**INFORMATION**
+ + + + +
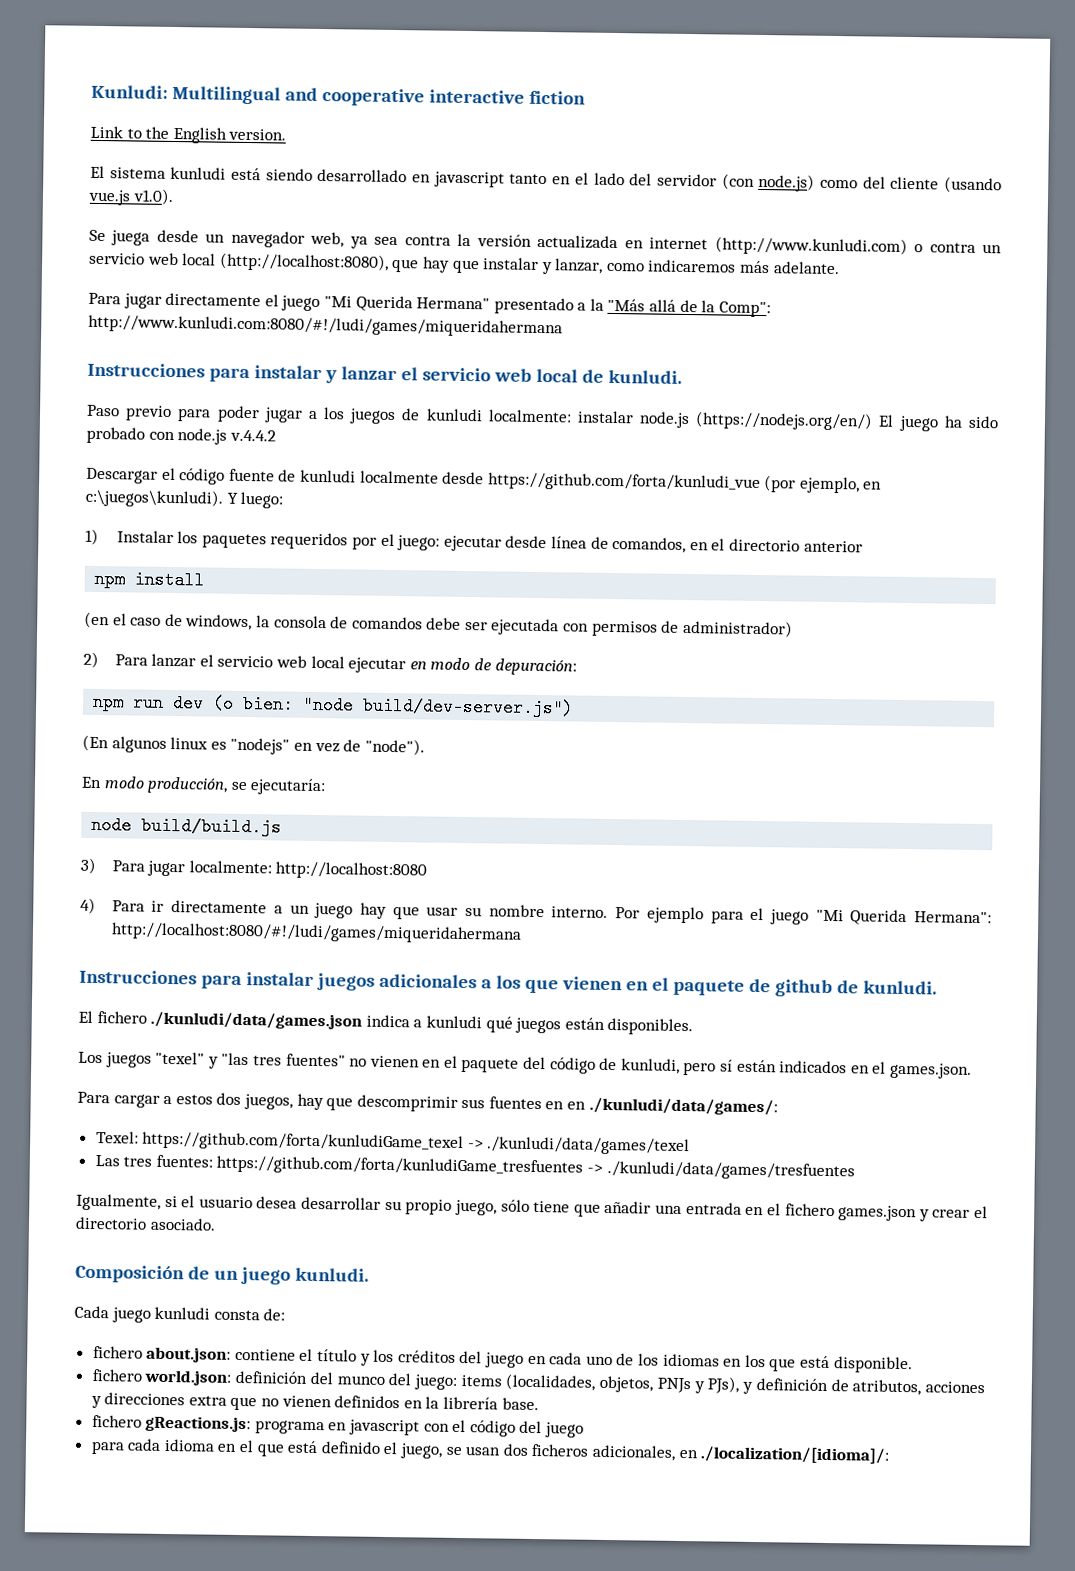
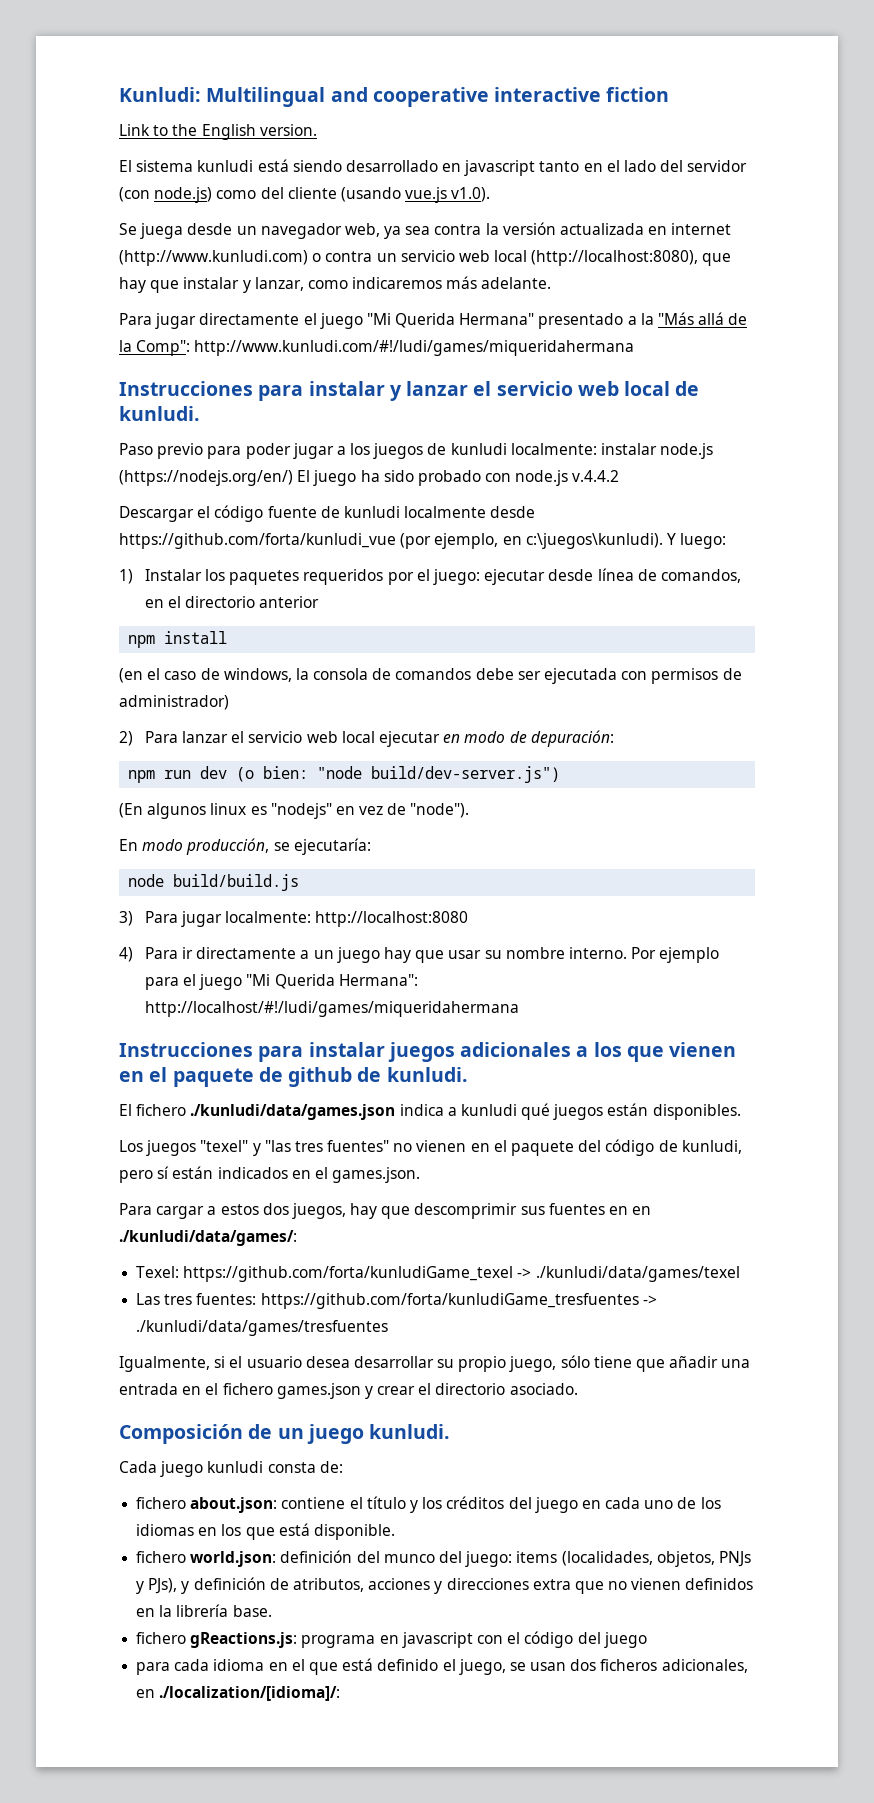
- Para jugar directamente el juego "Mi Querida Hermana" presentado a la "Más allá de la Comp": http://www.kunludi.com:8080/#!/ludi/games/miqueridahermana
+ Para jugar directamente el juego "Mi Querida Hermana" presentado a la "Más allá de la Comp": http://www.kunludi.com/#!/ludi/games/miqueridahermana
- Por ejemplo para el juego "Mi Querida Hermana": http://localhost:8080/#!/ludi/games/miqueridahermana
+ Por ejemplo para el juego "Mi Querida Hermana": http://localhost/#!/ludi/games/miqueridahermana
+ + + + +
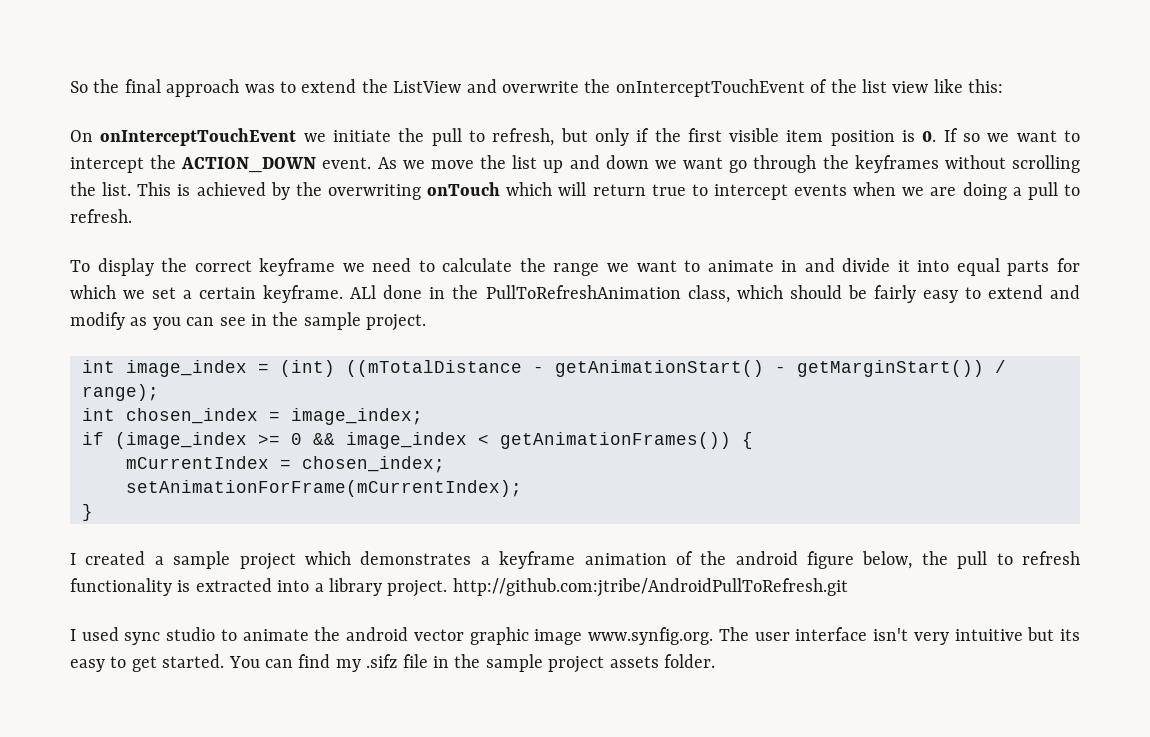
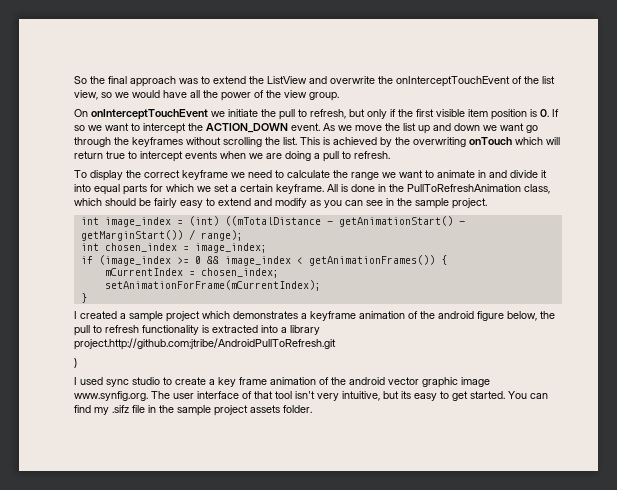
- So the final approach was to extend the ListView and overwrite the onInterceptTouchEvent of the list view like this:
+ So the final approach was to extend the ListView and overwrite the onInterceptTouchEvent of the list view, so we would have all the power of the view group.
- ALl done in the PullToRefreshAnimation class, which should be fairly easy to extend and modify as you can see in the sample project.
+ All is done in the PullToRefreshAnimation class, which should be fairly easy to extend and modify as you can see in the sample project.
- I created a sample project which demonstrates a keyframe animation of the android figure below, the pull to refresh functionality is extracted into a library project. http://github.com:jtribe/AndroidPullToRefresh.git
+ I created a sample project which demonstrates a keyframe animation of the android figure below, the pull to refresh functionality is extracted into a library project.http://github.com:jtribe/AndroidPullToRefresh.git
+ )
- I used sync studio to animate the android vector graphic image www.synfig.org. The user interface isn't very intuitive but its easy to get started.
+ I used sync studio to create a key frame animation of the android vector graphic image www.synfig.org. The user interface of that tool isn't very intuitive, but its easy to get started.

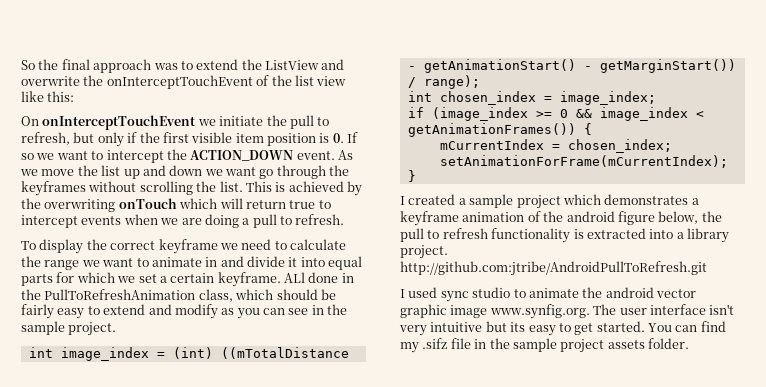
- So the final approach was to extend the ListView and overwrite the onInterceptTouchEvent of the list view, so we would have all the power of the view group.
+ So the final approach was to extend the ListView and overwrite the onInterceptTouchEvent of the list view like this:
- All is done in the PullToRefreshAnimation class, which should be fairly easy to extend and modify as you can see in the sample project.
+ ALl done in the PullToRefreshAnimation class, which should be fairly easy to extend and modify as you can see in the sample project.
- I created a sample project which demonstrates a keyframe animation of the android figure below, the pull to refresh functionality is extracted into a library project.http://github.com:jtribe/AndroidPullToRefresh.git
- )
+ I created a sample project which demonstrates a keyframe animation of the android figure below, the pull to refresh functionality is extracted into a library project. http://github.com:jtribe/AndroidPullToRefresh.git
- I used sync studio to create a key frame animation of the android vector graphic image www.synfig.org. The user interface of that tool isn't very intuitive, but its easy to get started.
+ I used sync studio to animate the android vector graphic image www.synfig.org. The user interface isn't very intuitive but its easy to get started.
+ + + + +
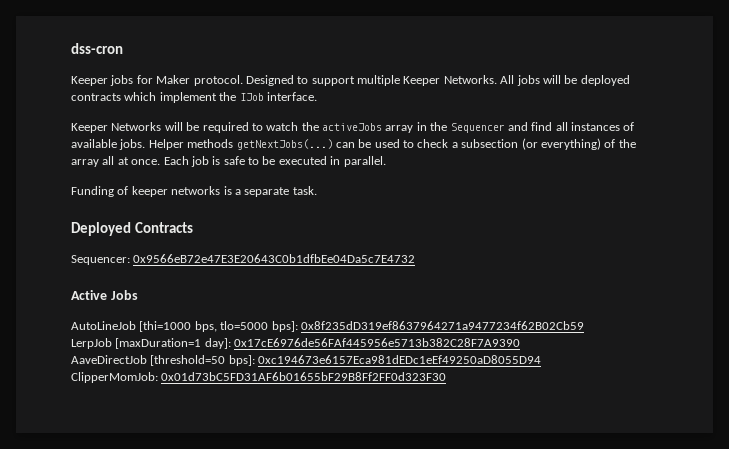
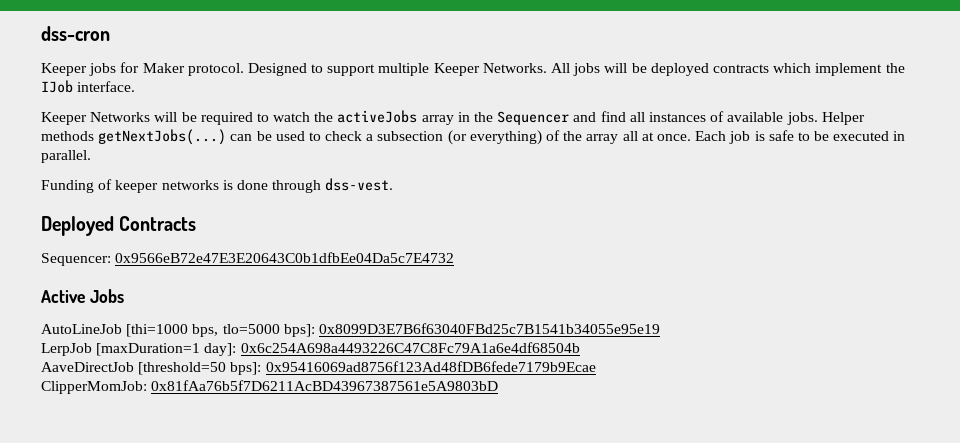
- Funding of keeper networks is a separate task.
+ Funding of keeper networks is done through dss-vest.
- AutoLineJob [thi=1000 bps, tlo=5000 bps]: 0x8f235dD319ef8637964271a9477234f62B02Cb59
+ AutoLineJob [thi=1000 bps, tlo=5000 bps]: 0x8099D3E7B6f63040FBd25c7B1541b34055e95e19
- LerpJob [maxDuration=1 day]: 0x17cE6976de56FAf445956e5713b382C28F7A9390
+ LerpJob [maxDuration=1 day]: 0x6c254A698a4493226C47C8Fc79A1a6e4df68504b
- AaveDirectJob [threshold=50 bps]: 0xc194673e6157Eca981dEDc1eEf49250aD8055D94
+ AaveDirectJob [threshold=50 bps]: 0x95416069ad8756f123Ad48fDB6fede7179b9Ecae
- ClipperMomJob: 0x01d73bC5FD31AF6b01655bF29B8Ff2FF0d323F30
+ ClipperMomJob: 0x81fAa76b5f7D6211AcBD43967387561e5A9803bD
+ + + + +
**YOUR ASSIGNMENT**
Every line above from the line with "- Para jugar" to the line with "- Por ejemplo" is wanted, ends included; write them out exactly and add no other line.

**OUTPUT**
- Para jugar directamente el juego "Mi Querida Hermana" presentado a la "Más allá de la Comp": http://www.kunludi.com:8080/#!/ludi/games/miqueridahermana
+ Para jugar directamente el juego "Mi Querida Hermana" presentado a la "Más allá de la Comp": http://www.kunludi.com/#!/ludi/games/miqueridahermana
- Por ejemplo para el juego "Mi Querida Hermana": http://localhost:8080/#!/ludi/games/miqueridahermana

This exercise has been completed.